The problem - Report every line of the records that includes the word "discount".

Provided data -
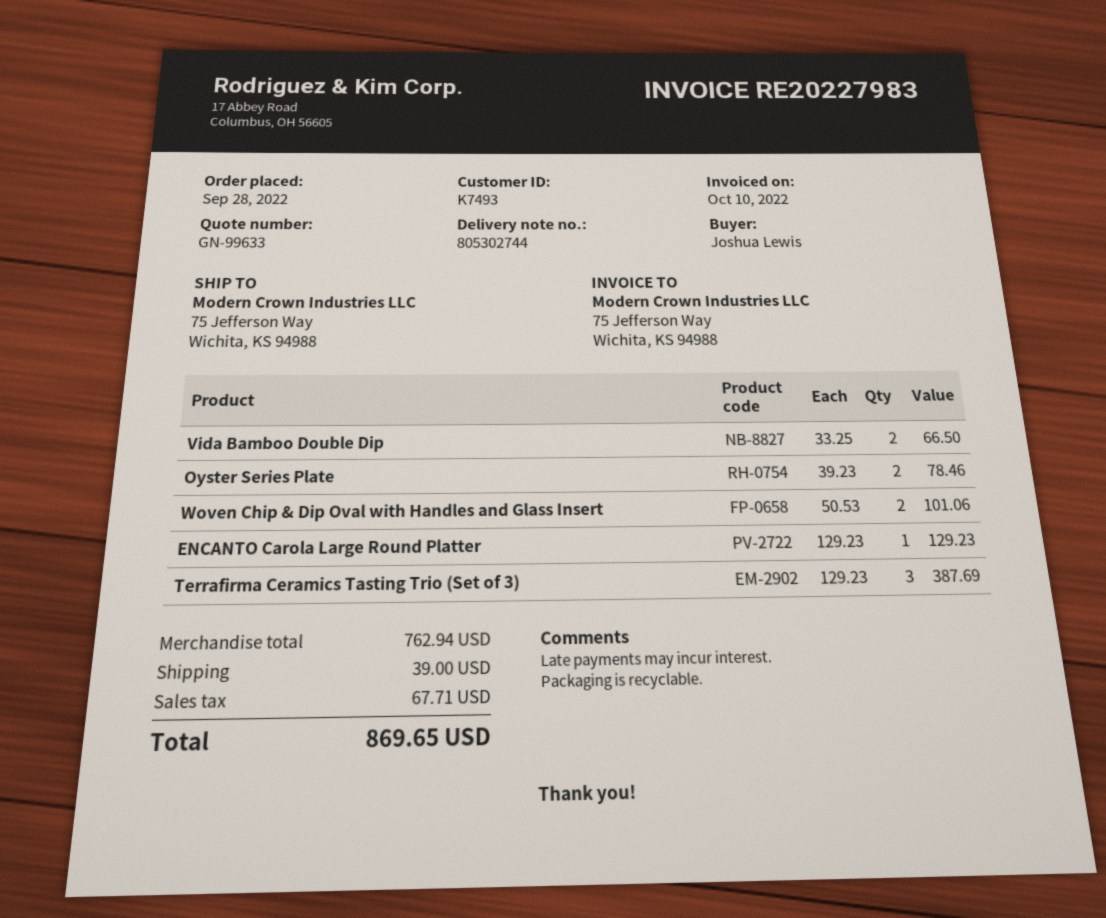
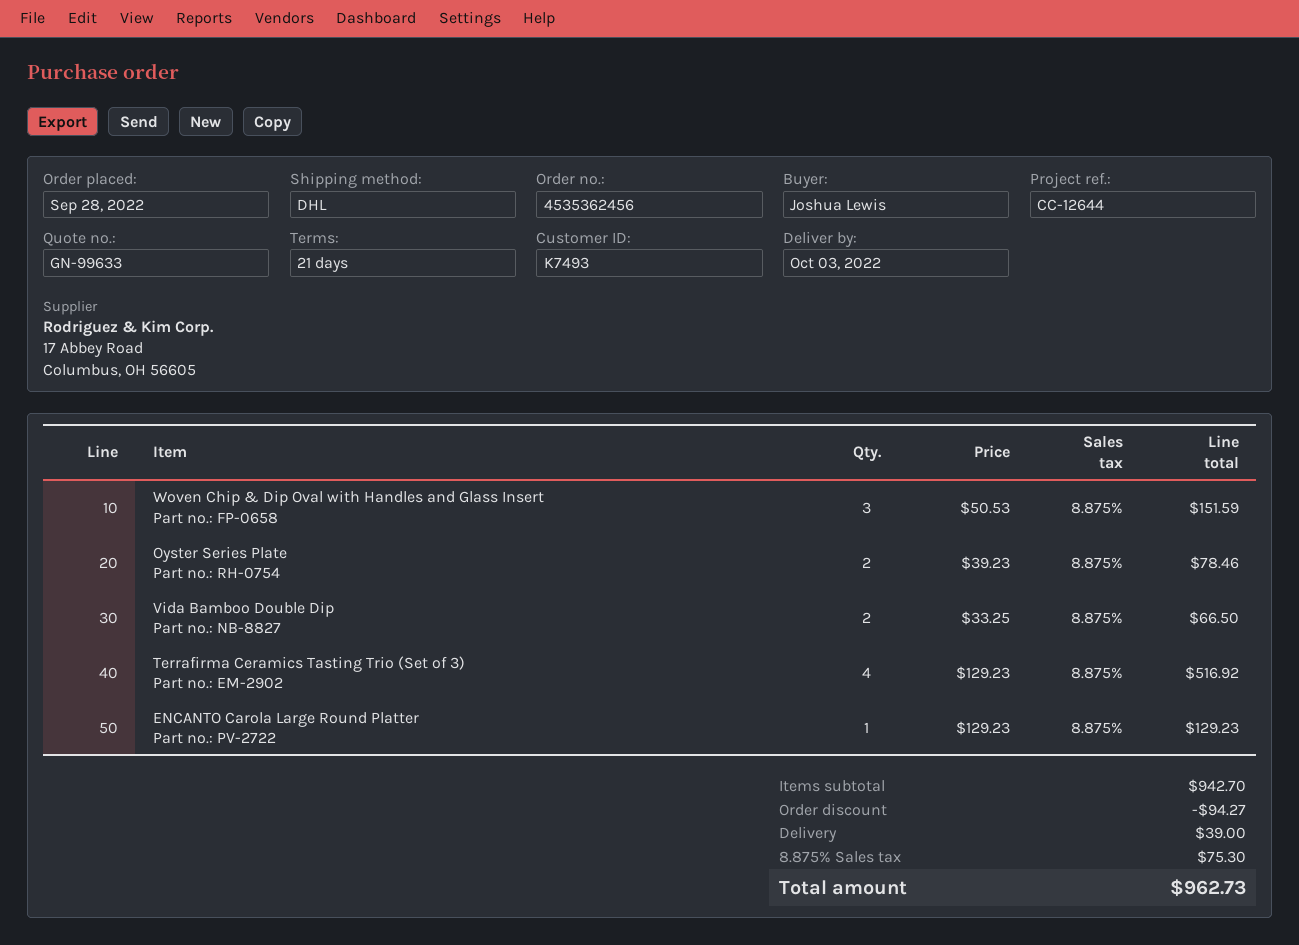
Woven Chip & Dip Oval with Handles and Glass Insert: 2 x 50.53 = 101.06 -> 3 x 50.53 = 151.59
Terrafirma Ceramics Tasting Trio (Set of 3): 3 x 129.23 = 387.69 -> 4 x 129.23 = 516.92
subtotal: 762.94 -> 942.70
discount: none -> 94.27
tax: 67.71 -> 75.30
total: 869.65 -> 962.73

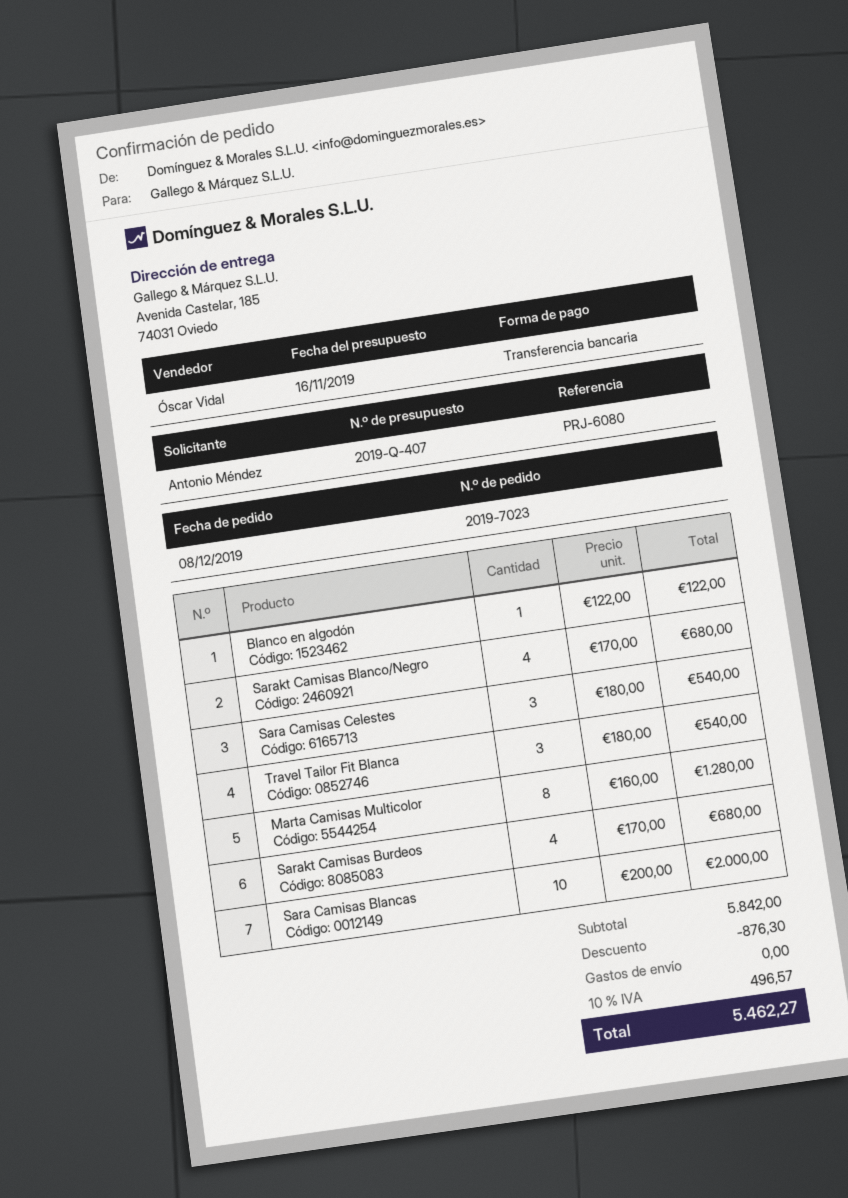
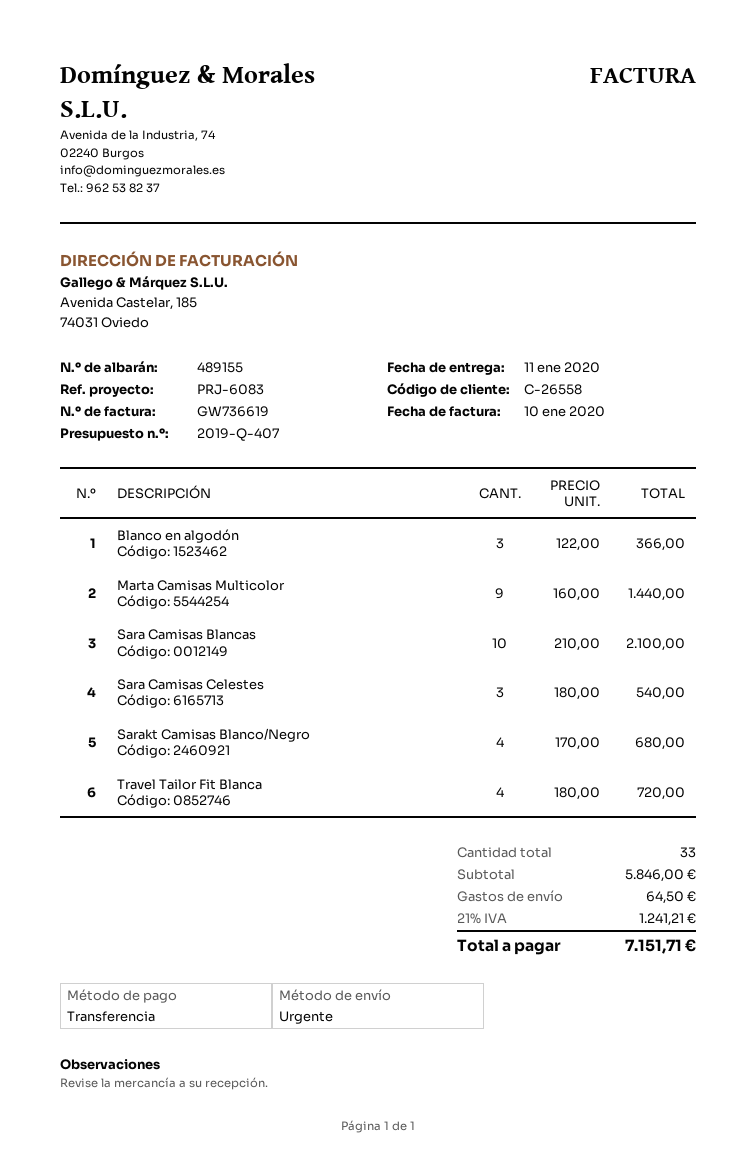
reference: PRJ-6080 -> PRJ-6083
Blanco en algodón: 1 x 122.00 = 122.00 -> 3 x 122.00 = 366.00
Travel Tailor Fit Blanca: 3 x 180.00 = 540.00 -> 4 x 180.00 = 720.00
Marta Camisas Multicolor: 8 x 160.00 = 1280.00 -> 9 x 160.00 = 1440.00
Sarakt Camisas Burdeos: 4 x 170.00 = 680.00 -> none
Sara Camisas Blancas: 10 x 200.00 = 2000.00 -> 10 x 210.00 = 2100.00
subtotal: 5842.00 -> 5846.00
discount: 876.30 -> none
shipping: 0.00 -> 64.50
tax: 10% = 496.57 -> 21% = 1241.21
total: 5462.27 -> 7151.71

Completed task -
discount: none -> 94.27
discount: 876.30 -> none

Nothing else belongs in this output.